As long as your saw has enough power with a quality blade you should be fine.


----------



## cabinetman (Jul 5, 2007)

Scotter said:


> I don't have a table saw (yet!), so in the meantime, is it safe to make this type of cut? I will be using an edge guide and my saw has a brand new blade.
> 
> Thanks!



You didn't say the size or thickness, but if you secure the piece (under the saw) so it doesn't slide around you should be fine. Cut the good side down.


----------



## ash123 (Mar 14, 2010)

Use safe practices.
The saw doesn't know what kind of wood it's cuttin'


----------



## woodnthings (Jan 24, 2009)

*Beginner?*

*Is it safe to rip cut oak using a circular saw?*



Scotter said:


> I don't have a table saw (yet!), so in the meantime, is it safe to make this type of cut? I will be using an edge guide and my saw has a brand new blade. Thanks!


The nature of your question leads me to belive that your are a beginning woodworker. So I'll start at the beginning for you.

Let's say you have a typical board, a 1" x 8' and you want to rip in 2 equal pieces with a circular saw. If it's long, 3' or more, it will be easier and safer than if it's less than 3' long.

You must support the board on a stable surface, Preferably on saw horses or other table. It's best to use a piece of 2" thick styrofoam directly under it and saw right into it.
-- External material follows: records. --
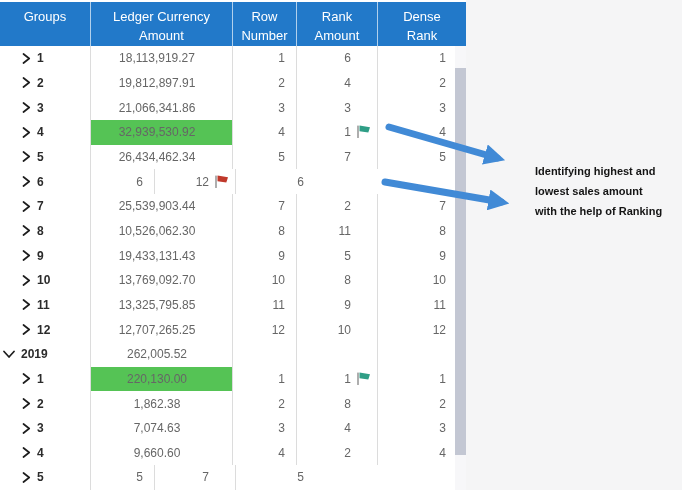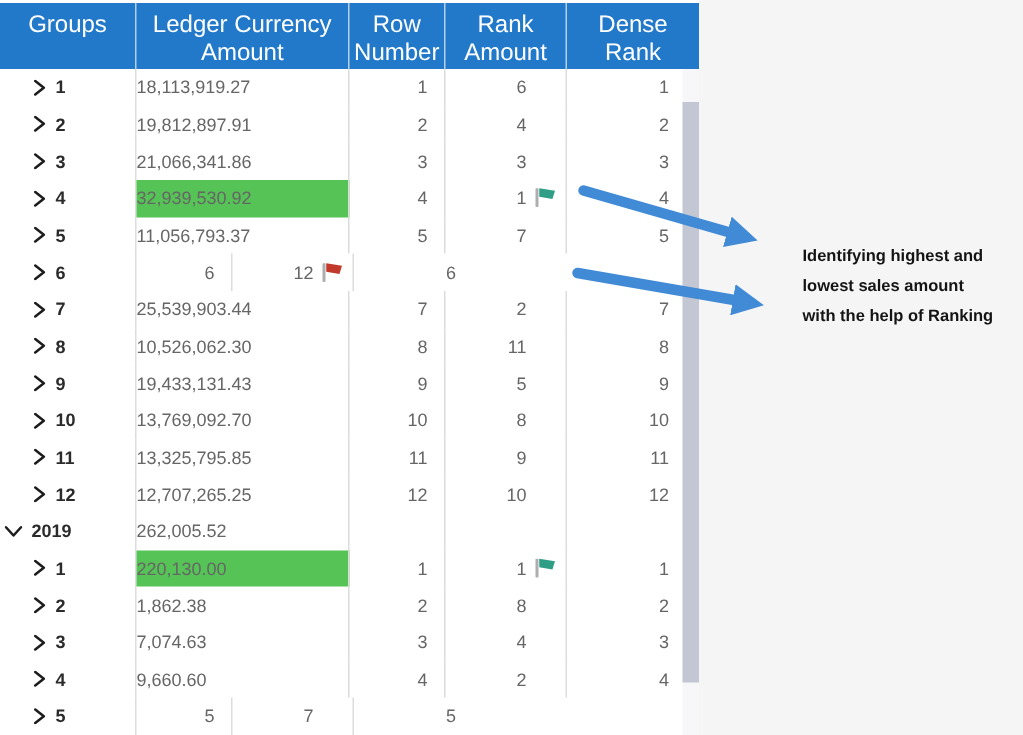"Groups" .hcell { font-size: 16px -> 13px }
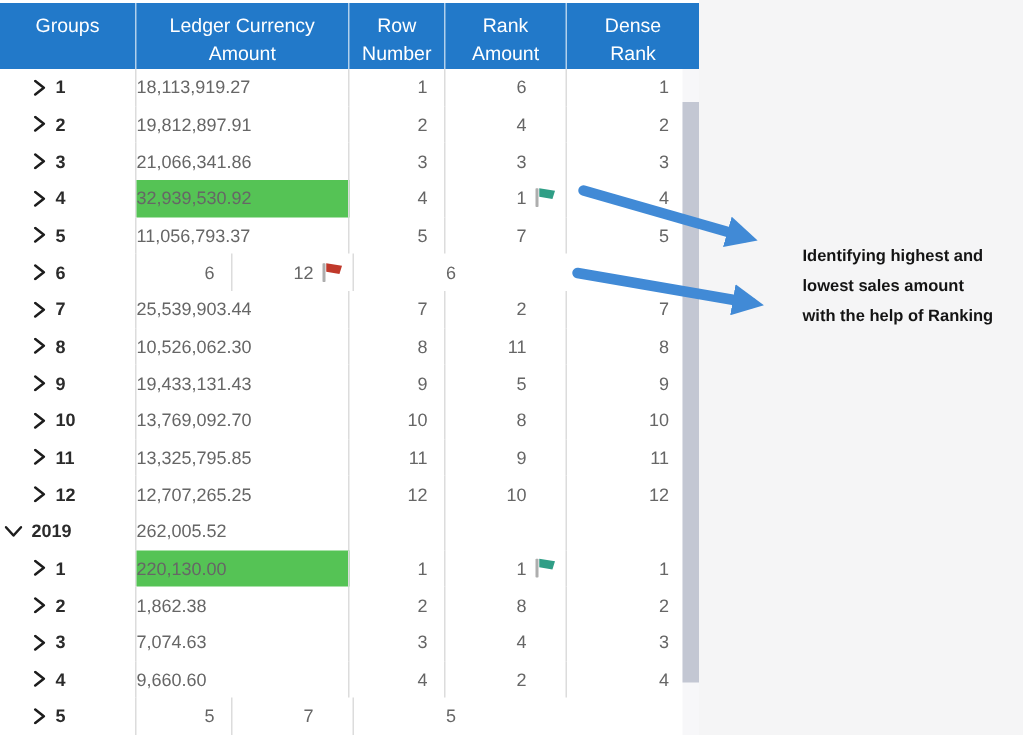"18,113,919.27" .cell.amount { justify-content: flex-start -> center }
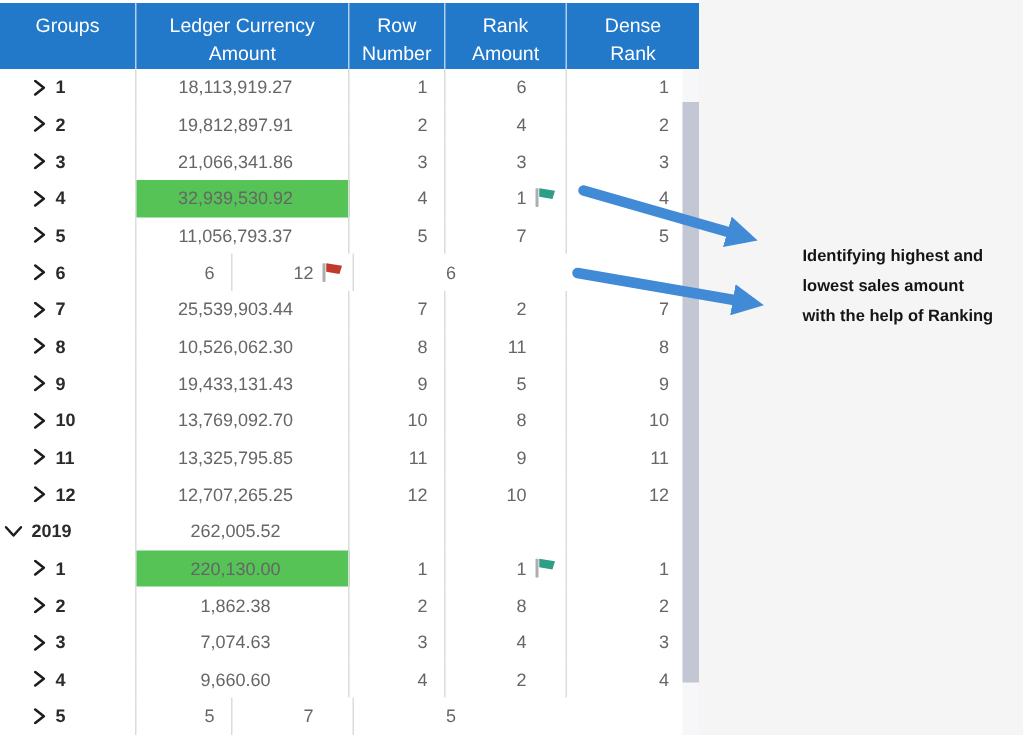"11,056,793.37" span { text: 11,056,793.37 -> 26,434,462.34 }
Otherwise you'll have to put spacers across the length under the board and cut into them. 

You'll want to secure the board with clamps or screws either right
through the board, (not on the cutline) or use scrap blocks at both ends and a few in the middle along one side. You don't want it to shift in the middle of the cut. Or just hot glue it and pop it off when you're done.

Set the depth of cut to almost maximum for ripping.

Good face down.

A good straight edge from a plywood off cut or an aluminum extrusion, or a very straight 1/4" to 3/4" thick board clamped, or otherwise secured at the distance from the cutline to the saw shoe away from the line, usually about 1 1/2" or so. The clamps shouldn't stick up into the path of the saw base limiting the forward progress of the saw unless you want to stop and reclamp which is just fine.

Start the cut just 1/8" into the work as a test and measure your
cut to the line or sight it to make certain you're the right distance away.

If all is good complete the cut.

For a piece less than 3' It requires more skill and it must be securley held, and not with your hands! 

A table saw would be best or a bandsaw even better for a beginner. 
Good Luck. :thumbsup: bill


----------



## Scotter (May 31, 2010)

Thank you everyone for your help! This site has been a great resource for a newbie like myself.


----------



## Colt W. Knight (Nov 29, 2009)

Those red diablo blades sold at Home Depot are amazing for circular saws, I would highly reccomend them.


----------